Seattle Met had its ten year anniversary party on Saturday night. It was held in a Delta Airlines jet plane hangar in SeaTac. I guess light rail was an obvious choice to get to SeaTac, but given that my SeaTac runs had usually been about a stressful trip to catch a flight, and not about a Saturday night out for fun, the light rail option wasn't at the front of my mind. As the party approached, and I was plotting which coworker I could bum a ride from, another light rail light bulb went off. I grabbed a magazine, walked over to the Capitol Hill station and was at the party an hour later.
For those who've been commuting by light rail every day for the past seven years since light rail first opened from SeaTac to Westlake, this light rail revelation on my part is probably a little grating. But I think this is instructive as we move forward with expansion of just how quickly and seamlessly light rail will change people's habits. It's like when you learn a new word, you suddenly see it pop up everywhere.

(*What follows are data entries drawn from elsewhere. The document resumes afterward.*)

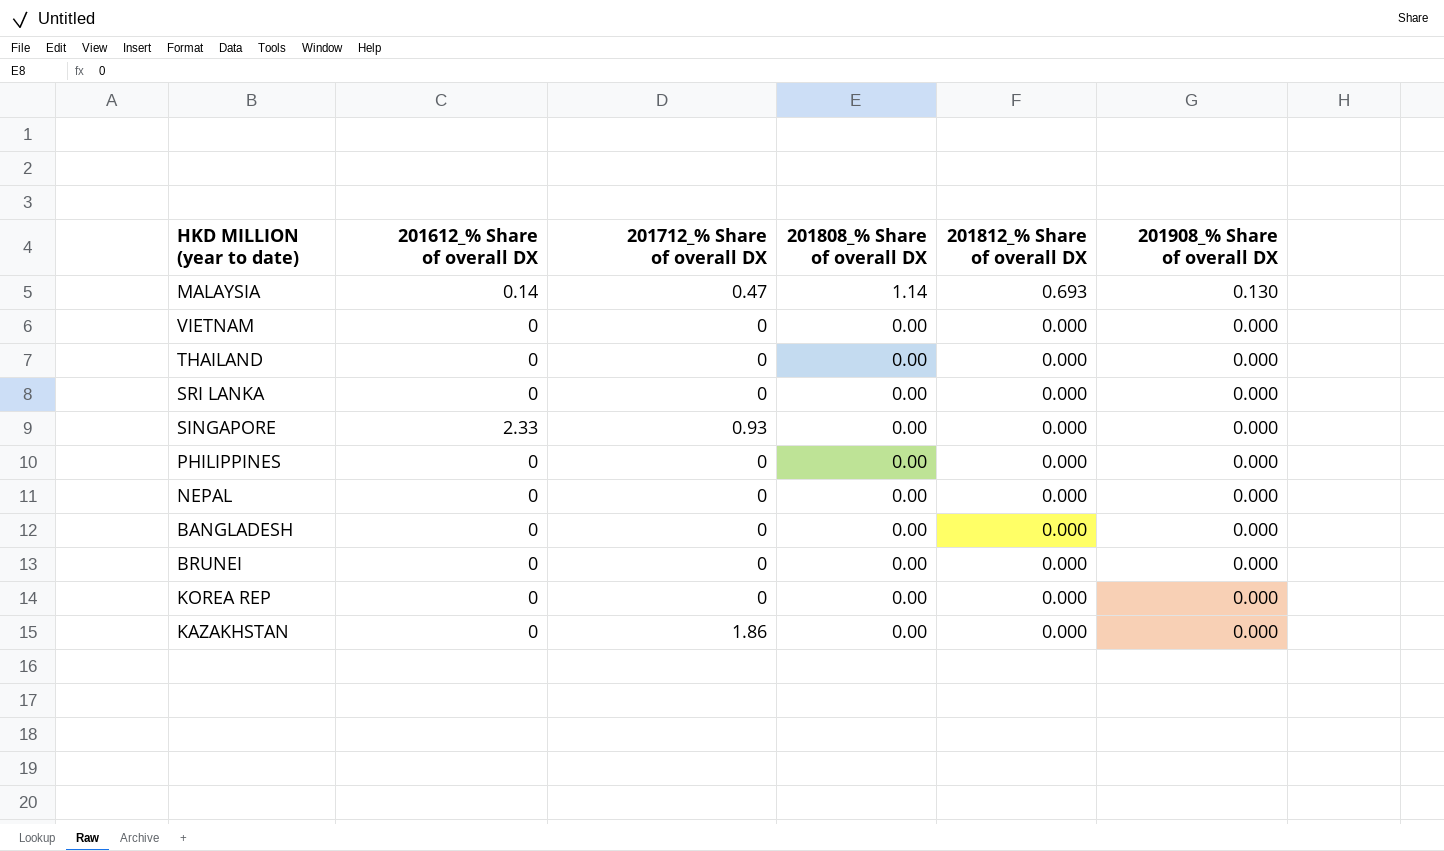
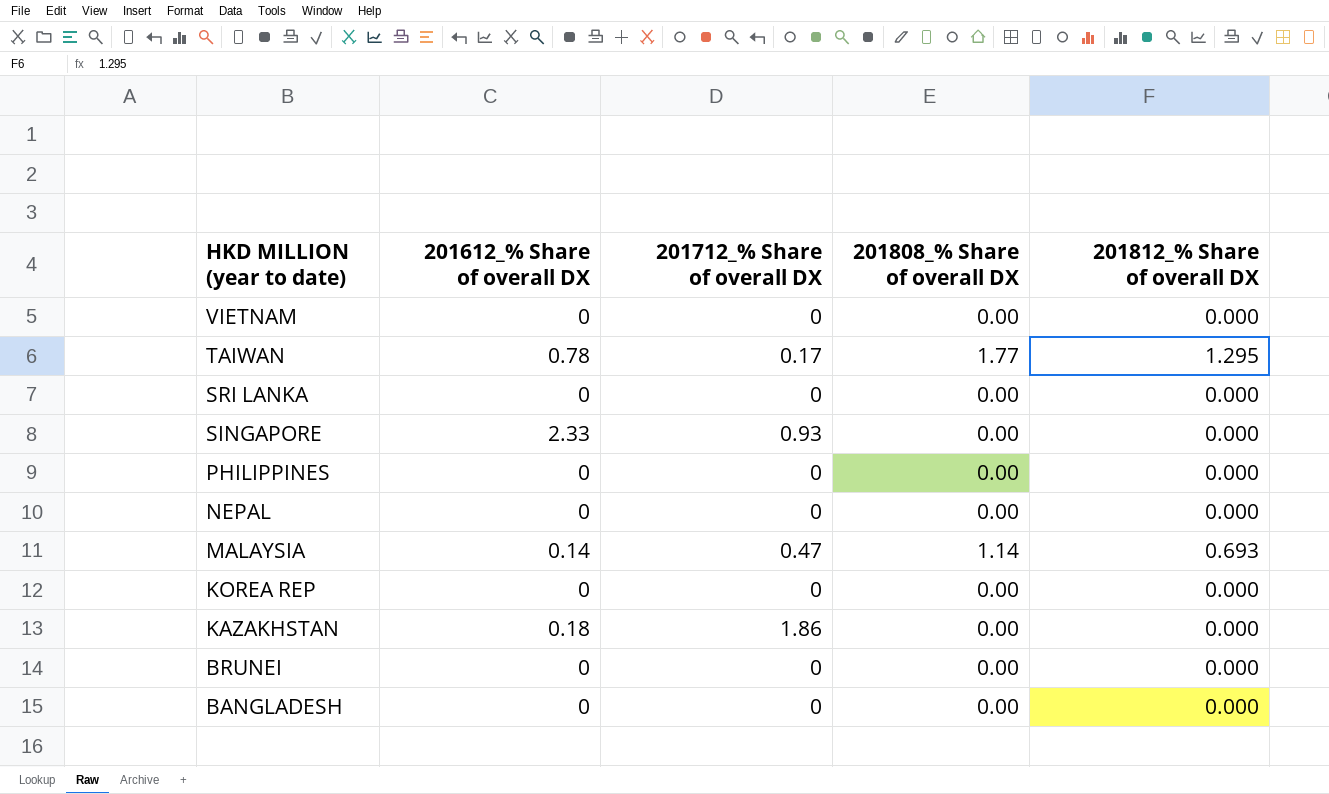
row order: 201808_% Share of overall DX descending -> HKD MILLION (year to date) descending
column 201908_% Share of overall DX | position: 6 -> none
row THAILAND: 0 | 0 | 0.00 | 0.000 | 0.000 -> none
row TAIWAN: none -> 0.78 | 0.17 | 1.77 | 1.295
KAZAKHSTAN | 201612_% Share of overall DX: 0 -> 0.18

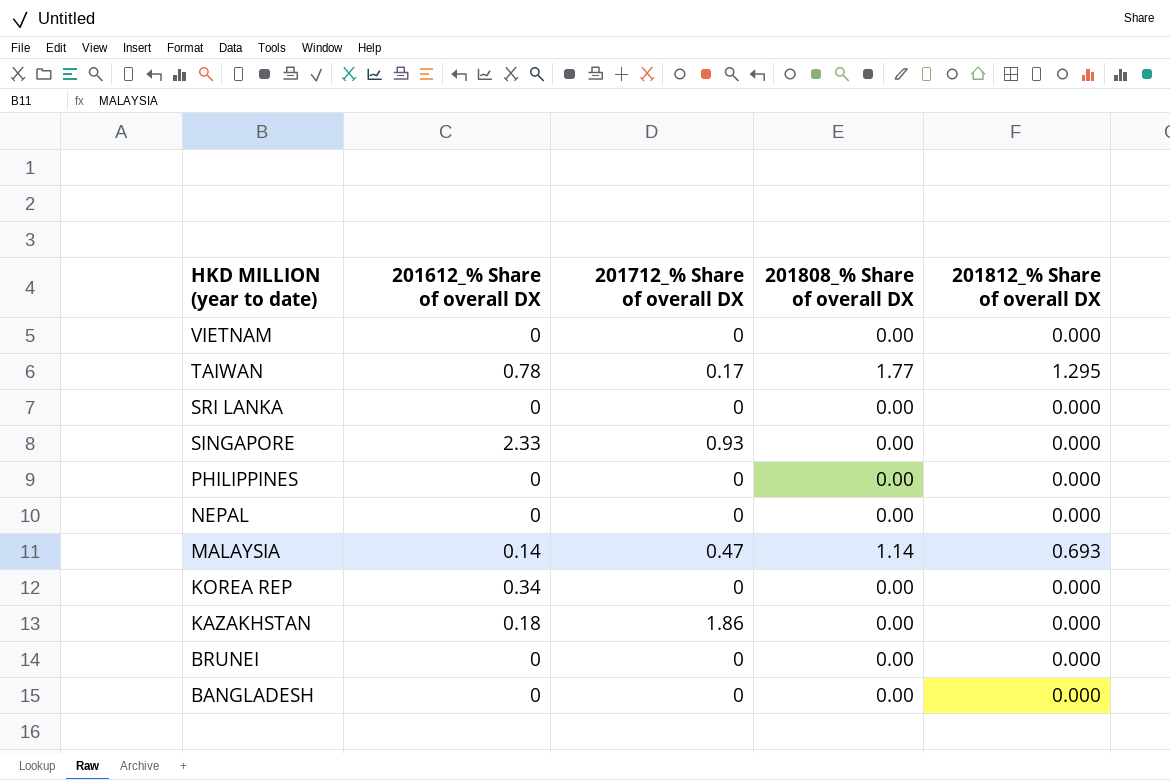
KOREA REP | 201612_% Share of overall DX: 0 -> 0.34

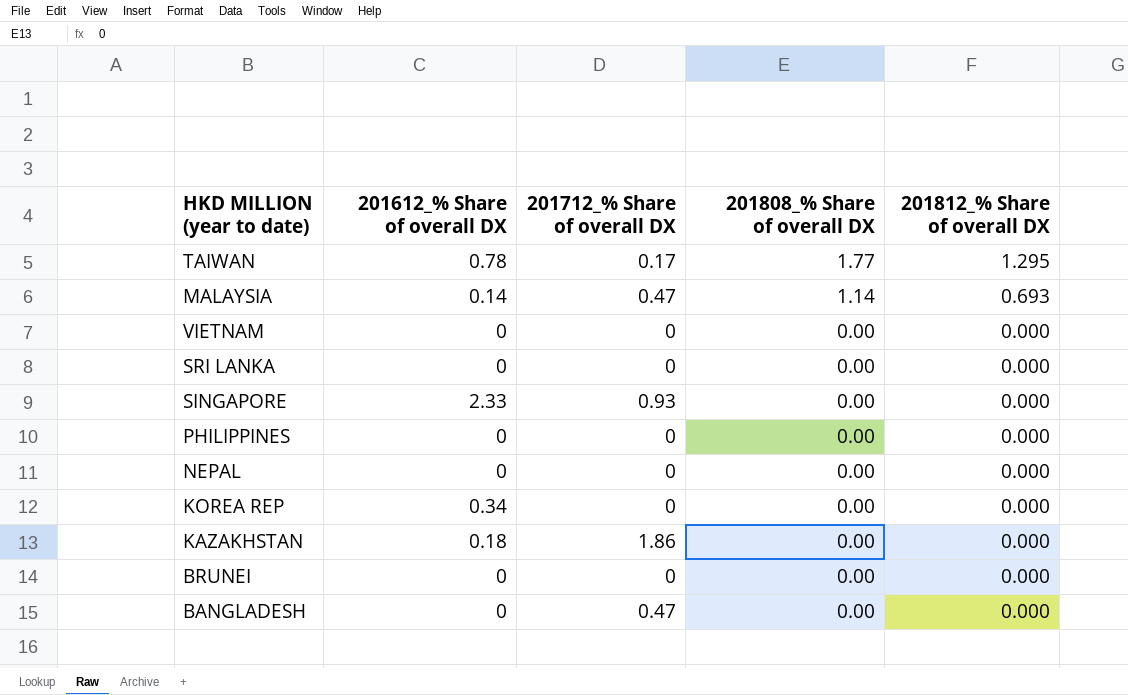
row order: HKD MILLION (year to date) descending -> 201808_% Share of overall DX descending
BANGLADESH | 201712_% Share of overall DX: 0 -> 0.47

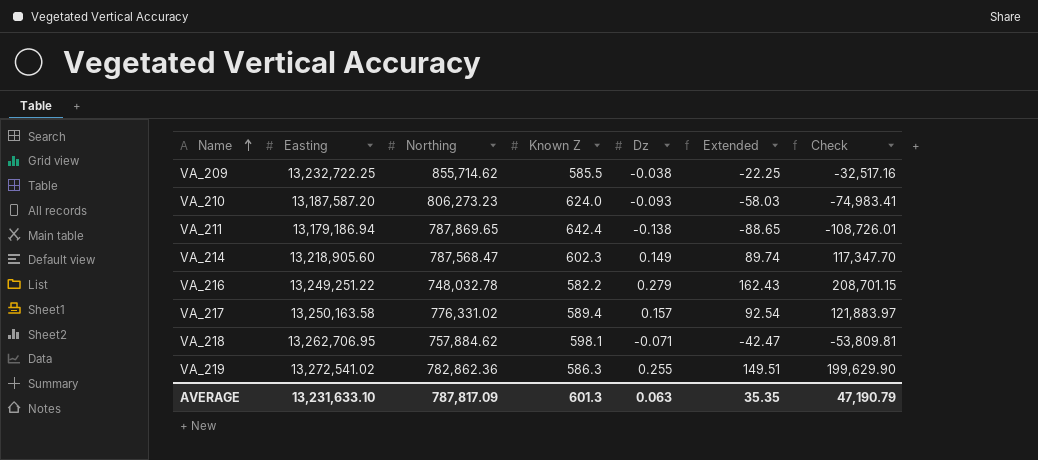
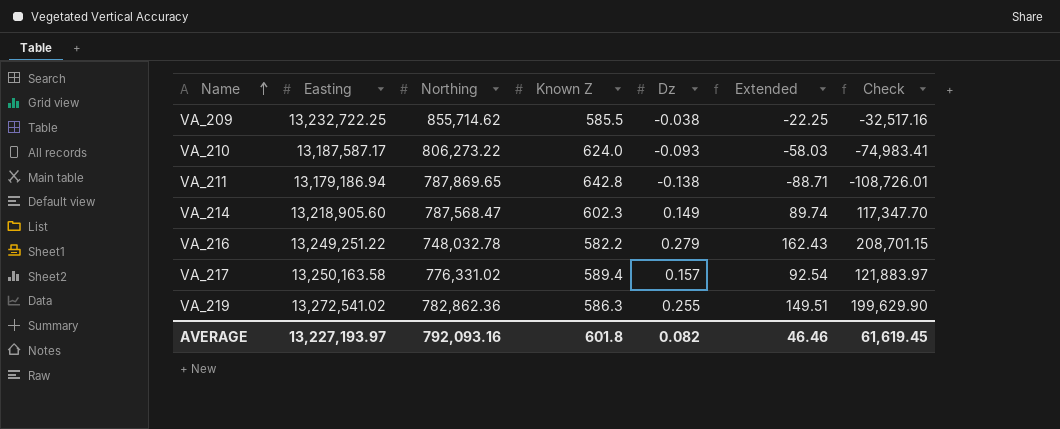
row VA_218: 13,262,706.95 | 757,884.62 | 598.1 | -0.071 | -42.47 | -53,809.81 -> none
VA_210 | Easting: 13,187,587.20 -> 13,187,587.17
VA_210 | Northing: 806,273.23 -> 806,273.22
VA_211 | Known Z: 642.4 -> 642.8
VA_211 | Extended: -88.65 -> -88.71
AVERAGE | Easting: 13,231,633.10 -> 13,227,193.97
AVERAGE | Northing: 787,817.09 -> 792,093.16
AVERAGE | Known Z: 601.3 -> 601.8
AVERAGE | Dz: 0.063 -> 0.082
AVERAGE | Extended: 35.35 -> 46.46
AVERAGE | Check: 47,190.79 -> 61,619.45

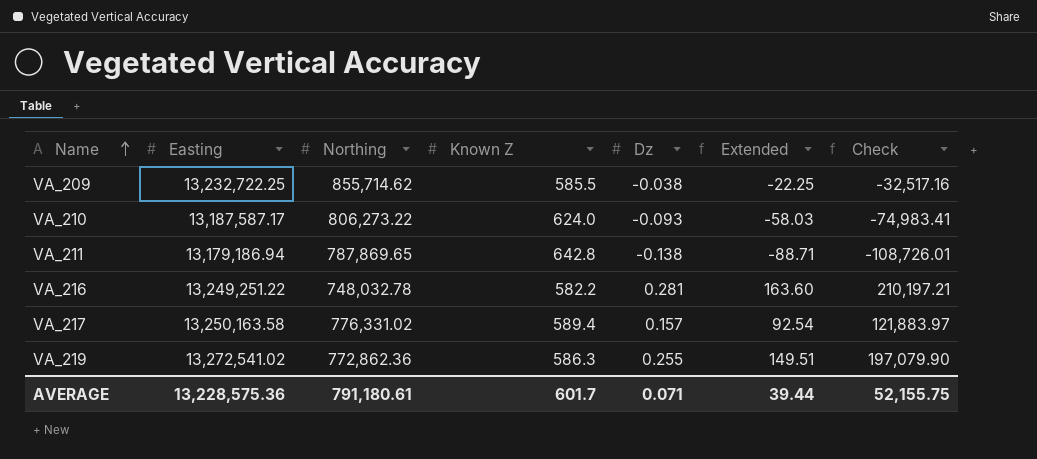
row VA_214: 13,218,905.60 | 787,568.47 | 602.3 | 0.149 | 89.74 | 117,347.70 -> none
VA_216 | Dz: 0.279 -> 0.281
VA_216 | Extended: 162.43 -> 163.60
VA_216 | Check: 208,701.15 -> 210,197.21
VA_219 | Northing: 782,862.36 -> 772,862.36
VA_219 | Check: 199,629.90 -> 197,079.90
AVERAGE | Easting: 13,227,193.97 -> 13,228,575.36
AVERAGE | Northing: 792,093.16 -> 791,180.61
AVERAGE | Known Z: 601.8 -> 601.7
AVERAGE | Dz: 0.082 -> 0.071
AVERAGE | Extended: 46.46 -> 39.44
AVERAGE | Check: 61,619.45 -> 52,155.75

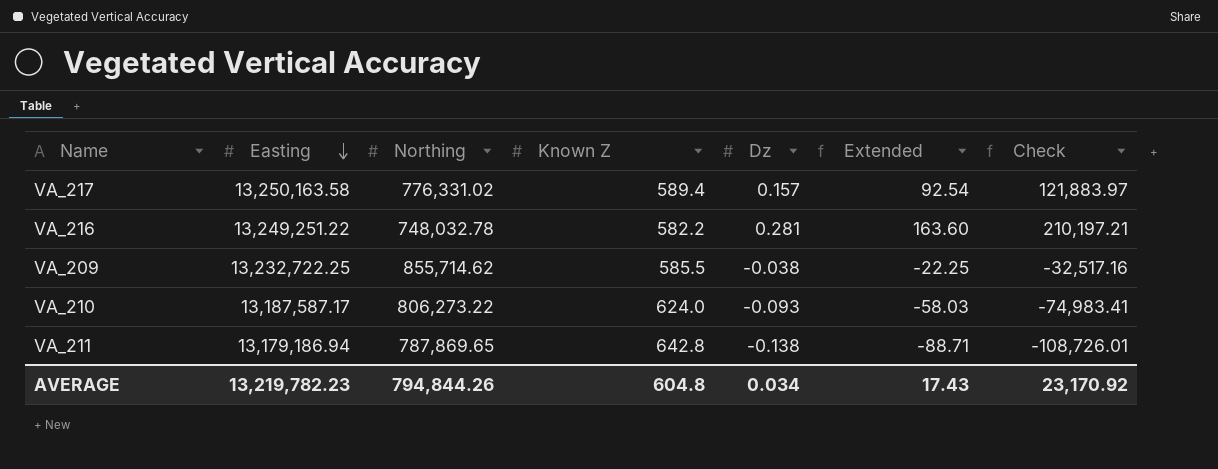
row order: Name ascending -> Easting descending
row VA_219: 13,272,541.02 | 772,862.36 | 586.3 | 0.255 | 149.51 | 197,079.90 -> none
AVERAGE | Easting: 13,228,575.36 -> 13,219,782.23
AVERAGE | Northing: 791,180.61 -> 794,844.26
AVERAGE | Known Z: 601.7 -> 604.8
AVERAGE | Dz: 0.071 -> 0.034
AVERAGE | Extended: 39.44 -> 17.43
AVERAGE | Check: 52,155.75 -> 23,170.92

It's still easier for me to take the bus or bike to work than it is to jump on light rail in the morning, but when I don't feel like biking, my new routine is this: I walk to the bus stop, and as I approach, I check my transit app to see if the bus is only a few minutes out. If it is, I stop and wait. If not, I walk the extra 15 minutes to the light rail and zip right into Westlake. That's what happened on Thursday morning.
And that's why it occurred to me to take light rail to the International District on Thursday afternoon.